Denominazione comunale di origine per il pane di Velletri

Claudia Moretta19 Agosto 2020

Soddisfazione del Presidente Passeri e del consigliere Di Fabio: «È stato un lungo percorso che ci ha regalato un’emozione enorme»

Da sin. Andrea Di Fabio e Alessandro Passeri

«Pane è la più gentile, la più accogliente delle parole. Scrivetela sempre con la maiuscola, come il vostro nome». È l’insegna che campeggia sopra un caffè russo, a voler sottolineare l’importanza di un alimento così vitale da meritare, appunto, la maiuscola. E se c’è un paese che conosce in profondità le qualità e le peculiarità del pane, è proprio l’Italia. L’intera penisola è caratterizzata da una diversità enorme di pani: ogni regione ha la sua tradizione che affonda le radici in millenni di storia, di racconti orali e di duro lavoro.

Da poche settimane anche il “Pane di Velletri” è entrato in questa tradizione storica. È stato riconosciuto infatti il marchio collettivo geografico, a seguito di un percorso che ha portato all’identificazione delle qualità di questo prodotto. Lo sprint finale alla registrazione è stato il progetto “Origine Comune” promosso di Anci Lazio per la costituzione delle De.Co. (Denominazioni Comunali di Origine), che ha l’obiettivo di far emergere tutti quei prodotti che compongono il paniere delle eccellenze regionali.

            «Il percorso del riconoscimento del Pane di Velletri è nato per gioco – afferma il Presidente dell’associazione dei panificatori Alessandro Passeri –. Guardando un pò ai paesi limitrofi, ho cominciato a scavare nella nostra tradizione e capire che anche noi avevamo un prodotto storico da identificare. Ho cercato di essere lungimirante e di superare i motivi che fino a quel momento non ci avevano permesso di unirci assieme. Un giorno al mio forno capitò l’allora consigliera Anna Morsa e con lei abbiamo iniziato ad accarezzare l’idea di far nascere un Consorzio. Tutto è partito all’istante e grazie a lei, all’assessore che allora aveva la delega Marcello Pontecorvi (e che mi volle come presidente) e all’attuale consigliere Andrea Di Fabio che mi ha affiancato proprio nel momento in cui avevo un po’ rallentato, oggi siamo giunti a questo importantissimo risultato».

            Ed è proprio il consigliere Di Fabio ad esprimere tutta la sua emozione: «La prima scarica di adrenalina già c’era stata a febbraio scorso, quando avevamo depositato il primo marchio, ma vedere uscire la prima pagnotta con il marchio impresso sopra è stata un’emozione enorme. Soprattutto vedere come la popolazione si è unita attorno a questa tradizione riscoperta, con immagini del pane con il marchio che girano sui social, mi permette di dire che abbiamo fatto un ottimo lavoro.
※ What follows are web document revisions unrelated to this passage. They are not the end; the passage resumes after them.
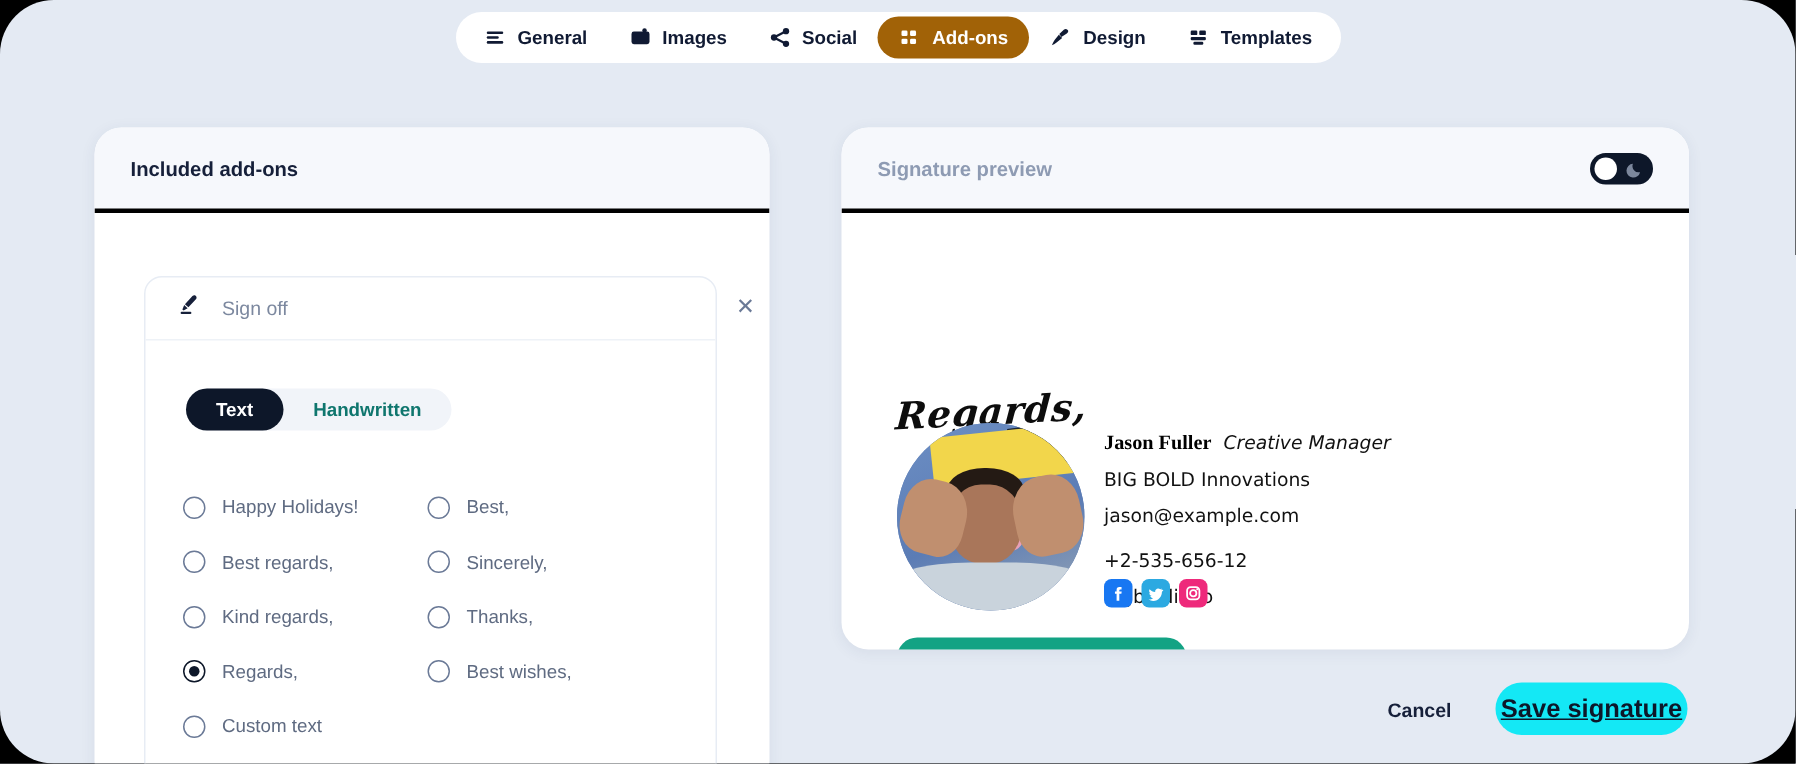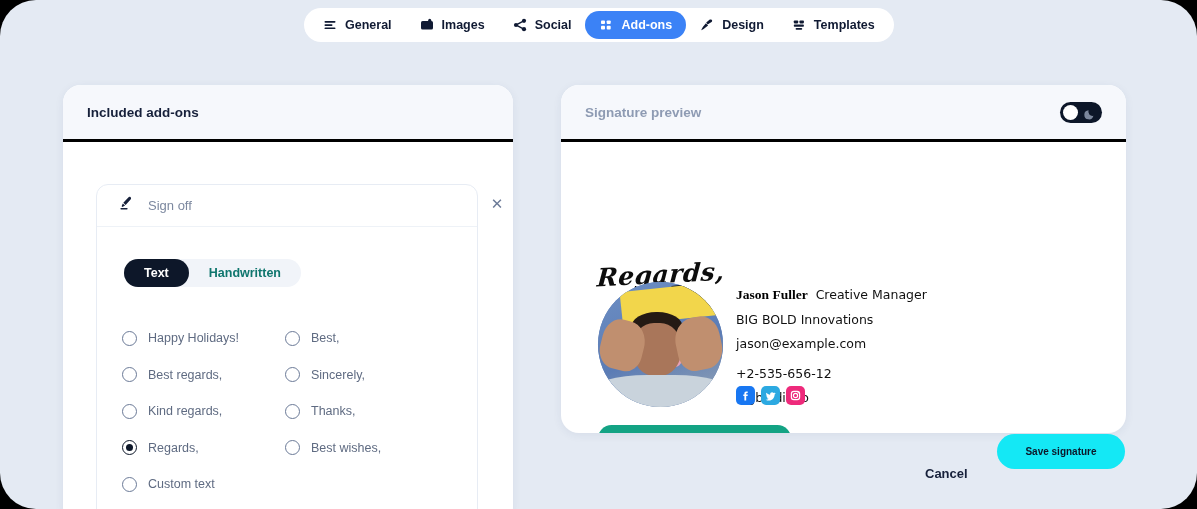"Add-ons" .tab.active { background: #3b82f6 -> #a16207 }
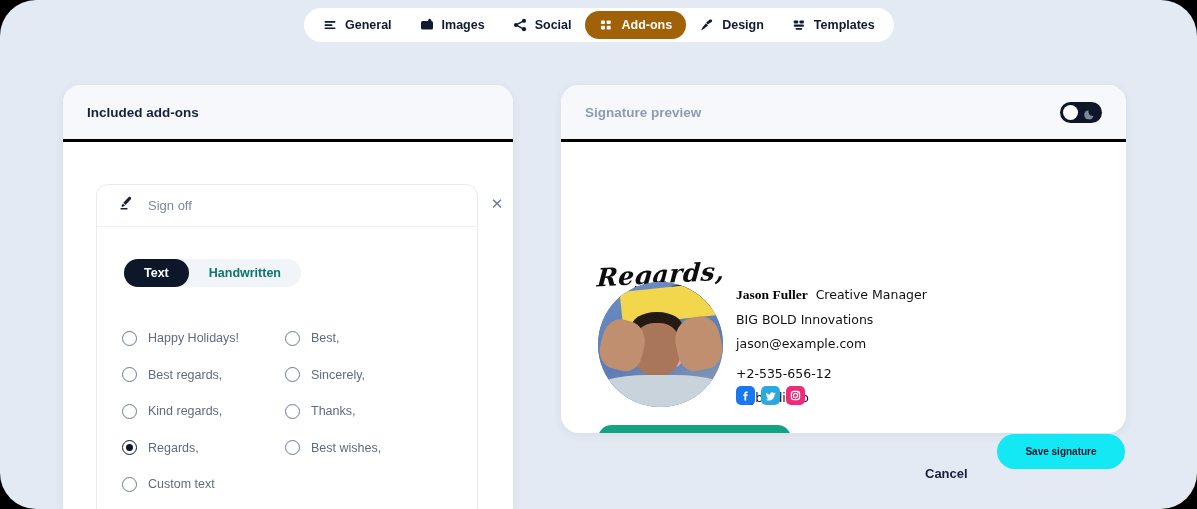"Creative Manager" #sig-text .ttl { font-style: none -> italic }
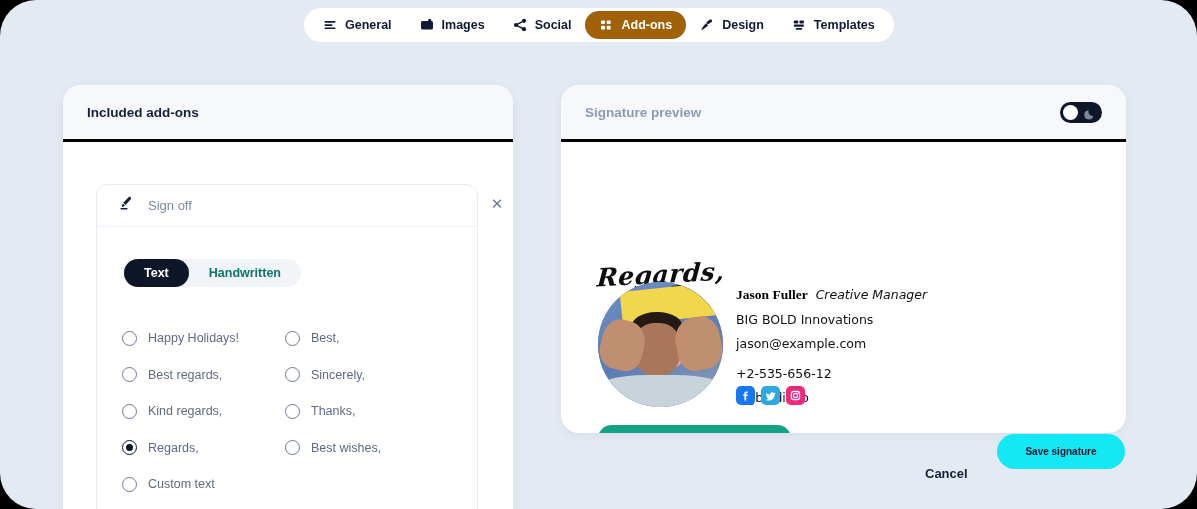"Save signature" #save-btn { font-size: 10px -> 17px; text-decoration: none -> underline; top: 434px -> 455px }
Ringrazio di questo l’assessore Romina Trenta con cui collaboro e il sindaco Orlando Pocci, che oltretutto viene da una famiglia di fornai e quindi per lui la soddisfazione è doppia. Il pane di Velletri ha permesso alla popolazione di riscoprirsi unita nella territorialità e nella tradizione millenaria, che sono proprio i concetti a cui fa riferimento il riconoscimento: zona di riferimento e qualità di un prodotto storico. Ma non ci fermiamo. Ora i forni sono chiamati a un duplice obiettivo: esportare il pane al di fuori dei confini del comune; cominciare a pensare al concetto di “filiera corta”, utilizzando materie prime proprie o dei comuni limitrofi per la produzione del pane».

            «Sono il più giovane – conclude il presidente Passeri – e quindi ringrazio tutti i forni che mi hanno fatto da spalla in questo lungo processo. Spero che si possano fare altre manifestazioni che siano da collante per la città, così come è avvenuto per il pane».

            Il Pane di Velletri ha quindi dimostrato di essere uno dei prodotti simbolo, in ogni manifestazione ha riscosso gradimento e successo e ha spinto i panificatori a unirsi per il riconoscimento del marchio collettivo che è il primo passaggio verso il più ambito e meritato obiettivo del marchio europeo IGP.